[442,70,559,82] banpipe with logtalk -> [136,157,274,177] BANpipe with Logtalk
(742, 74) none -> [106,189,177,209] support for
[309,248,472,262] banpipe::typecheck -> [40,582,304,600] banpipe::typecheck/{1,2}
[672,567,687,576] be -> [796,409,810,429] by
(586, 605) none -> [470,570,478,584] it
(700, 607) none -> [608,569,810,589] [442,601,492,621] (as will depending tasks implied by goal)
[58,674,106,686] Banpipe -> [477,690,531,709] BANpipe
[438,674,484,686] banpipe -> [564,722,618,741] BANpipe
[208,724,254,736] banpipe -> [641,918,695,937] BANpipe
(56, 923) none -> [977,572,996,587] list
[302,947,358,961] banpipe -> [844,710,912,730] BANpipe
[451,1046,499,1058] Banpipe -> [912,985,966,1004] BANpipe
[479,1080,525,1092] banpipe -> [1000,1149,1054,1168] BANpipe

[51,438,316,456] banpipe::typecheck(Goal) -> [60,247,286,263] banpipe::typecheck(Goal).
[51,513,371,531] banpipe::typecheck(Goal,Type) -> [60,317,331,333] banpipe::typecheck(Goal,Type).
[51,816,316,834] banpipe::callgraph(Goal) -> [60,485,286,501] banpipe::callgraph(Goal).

● ● ●

Assigned task —
Scan the records above, then copy out each line that mentions "typecheck".

Your solution —
[309,248,472,262] banpipe::typecheck -> [40,582,304,600] banpipe::typecheck/{1,2}
[51,438,316,456] banpipe::typecheck(Goal) -> [60,247,286,263] banpipe::typecheck(Goal).
[51,513,371,531] banpipe::typecheck(Goal,Type) -> [60,317,331,333] banpipe::typecheck(Goal,Type).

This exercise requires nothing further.